If the package you need is likely to be useful for multiple users at your site or elsewhere then consider requesting a centrally installed build via your local research computing support team (HPC Midlands+ consortium members) or by raising an issue in the sulis-hpc/support repository on GitHub (EPSRC national access users).
For other packages, users can invoke
pip with the
--user argument to install packages from pypi.org into their home directory. This may be appropriate for packages which do not perform any processor intensive computation and hence optimisation for the Sulis hardware is not a concern. For example, to install the arrow package:
[user@login01(sulis) ~]$ pip install --user arrow
Do be aware that Python packages are specific to a particular minor version of Python. For example a package installed via pip within a Python 3.7 environment will not be available within a Python 3.8 environment.
Advanced users may wish to use Python virtual environments to manage multiple, possibly conflicting, versions of packages.
We do not recommend use of Anaconda for processor intensive scientific applications on Sulis (or on HPC platforms in general). The Anaconda system modifies your default Python environment in ways which may cause problems for optimised builds of packages provided via the module system. Software distributed via Anaconda is also built for compatibility with the largest range of hardware possible, rather than optimised for the latest hardware.
If processor intensive software needed for use on Sulis is only distributed via Anaconda then please first check with your support contact who may be able to create an optimised build for the Sulis hardware from the software’s source. In some cases the performance difference can be substantial.
If it is genuinely necessary to use Anaconda for a particular project then please be aware that it can be very difficult or impossible to debug compatibility problems with Anaconda-provided software.
In some cases users may need to compile their own Python packages from source. This is usually straightforward if the package provides an appropriate setup script and any prerequisite Python packages have been loaded via the environment module system or otherwise.
A common pitfall occurs when following build/installation guides from a random blog on the internet which assumes all users have root/admin privileges. Be sure to specify that the package should be installed into your home directory when executing the install step, for example:
[user@login01(sulis) src]$ python setup.py build [user@login01(sulis) src]$ python setup.py install --user
Again, note that packages built/installed from source will only be available within environments that use the same minor Python version as the build environment.
Python users new to HPC platforms may not be accustomed to running Python-based calculations as non-interactive scripts submitted to a batch queue.
Sulis is primarily focused on batch computation. Python-based calculations should therefore be prepared as a script which requires no user input beyond command line arguments or input read from a data file.

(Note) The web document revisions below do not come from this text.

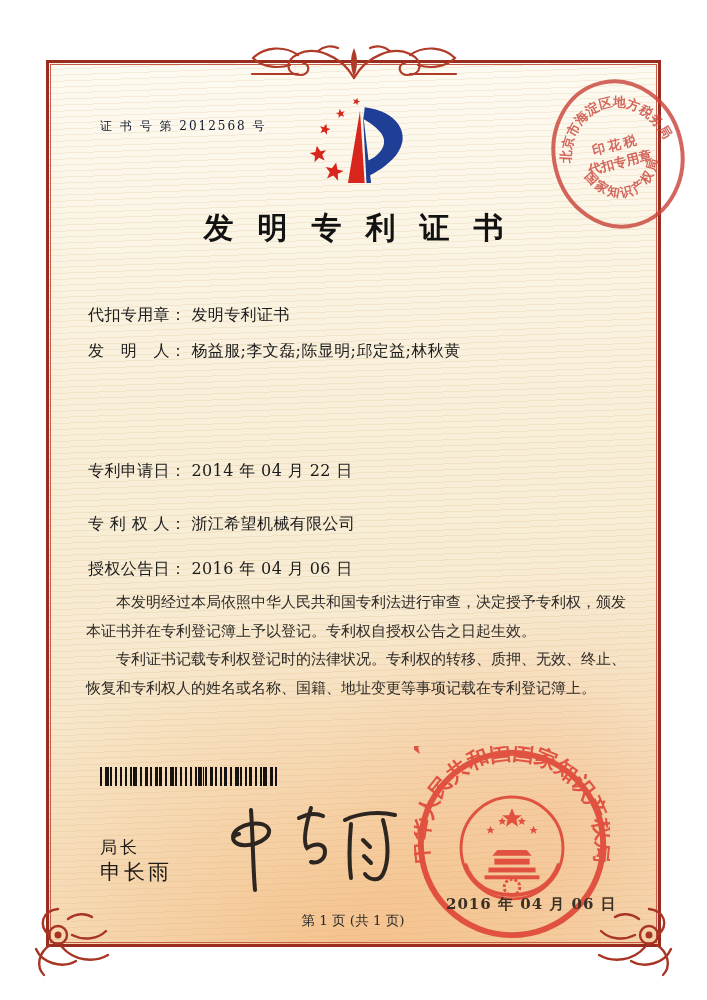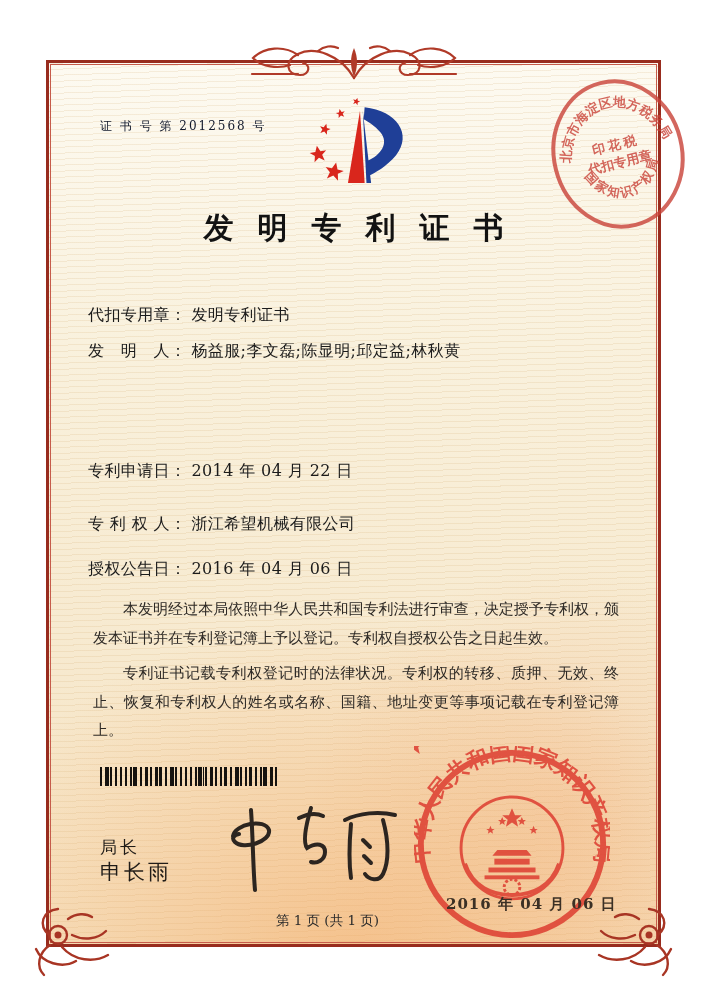--- a/index.html
+++ b/index.html
@@ -23,7 +23,7 @@
   .fcolon{padding-right:5px;}
   .paras{position:absolute;left:86px;top:588px;width:540px;font-size:15px;line-height:28.5px;
          color:#2e2a26;text-align:justify;}
-  .paras p{margin:7px;text-indent:2em;}
+  .paras p{margin:0;text-indent:2em;}
   .barcode{position:absolute;left:100px;top:767px;width:177px;height:19px;
     background:
       repeating-linear-gradient(90deg,#15120f 0 2px,rgba(0,0,0,0) 2px 5px),

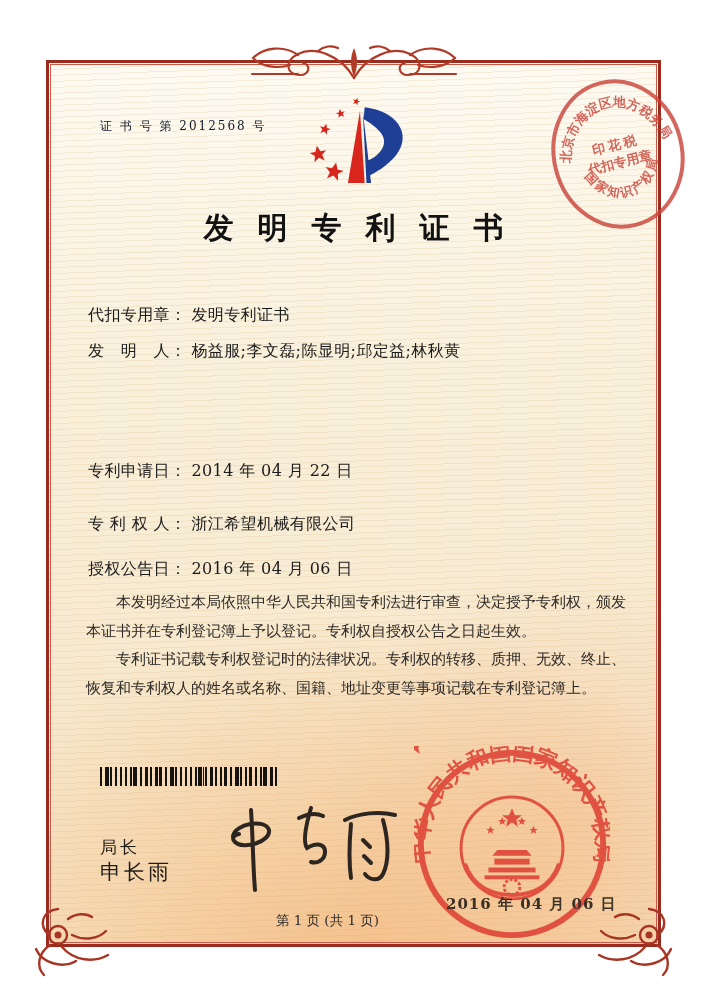--- a/index.html
+++ b/index.html
@@ -35,7 +35,7 @@
   .seal{position:absolute;left:414px;top:746px;width:196px;height:196px;}
   .seal-date{position:absolute;left:446px;top:895px;font-size:15px;font-weight:600;
              color:#3b3025;letter-spacing:1px;z-index:5;}
-  .footer{position:absolute;left:0;top:912px;width:655px;text-align:center;font-size:13.5px;color:#2b2b2b;}
+  .footer{position:absolute;left:0;top:912px;width:706px;text-align:center;font-size:13.5px;color:#2b2b2b;}
   .tax-stamp{position:absolute;left:548px;top:74px;width:140px;height:160px;transform:rotate(-14deg);}
   .crest{position:absolute;left:248px;top:40px;width:212px;height:42px;}
   .flourish-left{position:absolute;left:28px;top:905px;width:90px;height:75px;}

Plots should be saved to file as there is no display connected to the servers which process your script.
Help converting interactive Python workflows into scripts suitable for batch computation is available via the HPC for Data Science video lecture series, the creation of which was funded by the Alan Turing Institute Tools, Practices and Systems programme.

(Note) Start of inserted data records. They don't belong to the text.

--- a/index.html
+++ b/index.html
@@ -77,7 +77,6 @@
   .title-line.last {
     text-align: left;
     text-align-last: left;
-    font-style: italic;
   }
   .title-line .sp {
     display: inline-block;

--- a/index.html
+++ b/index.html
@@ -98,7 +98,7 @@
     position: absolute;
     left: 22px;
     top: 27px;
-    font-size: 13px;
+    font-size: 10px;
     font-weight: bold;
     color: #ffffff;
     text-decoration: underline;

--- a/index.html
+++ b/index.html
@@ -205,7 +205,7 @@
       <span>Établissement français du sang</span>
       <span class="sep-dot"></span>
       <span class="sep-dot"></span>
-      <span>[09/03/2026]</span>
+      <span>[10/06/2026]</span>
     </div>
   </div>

In some cases though it can be invaluable to interact directly with the Python interpreter as a debugging aid, or to test algorithms within Jupyter notebooks directly on the Sulis hardware. For such situations see the section on interactive jobs and the application notes on Jupyter.
Python is an evolving ecosystem with many options for parallel computation. The job submission section contains a non-exhaustive list of examples, including:
Of these only the mpi4py and mpi4py.futures can be used for parallel processing across multiple nodes. However joblib can use used in combination with Dask to create a worker pool across many nodes in the cluster.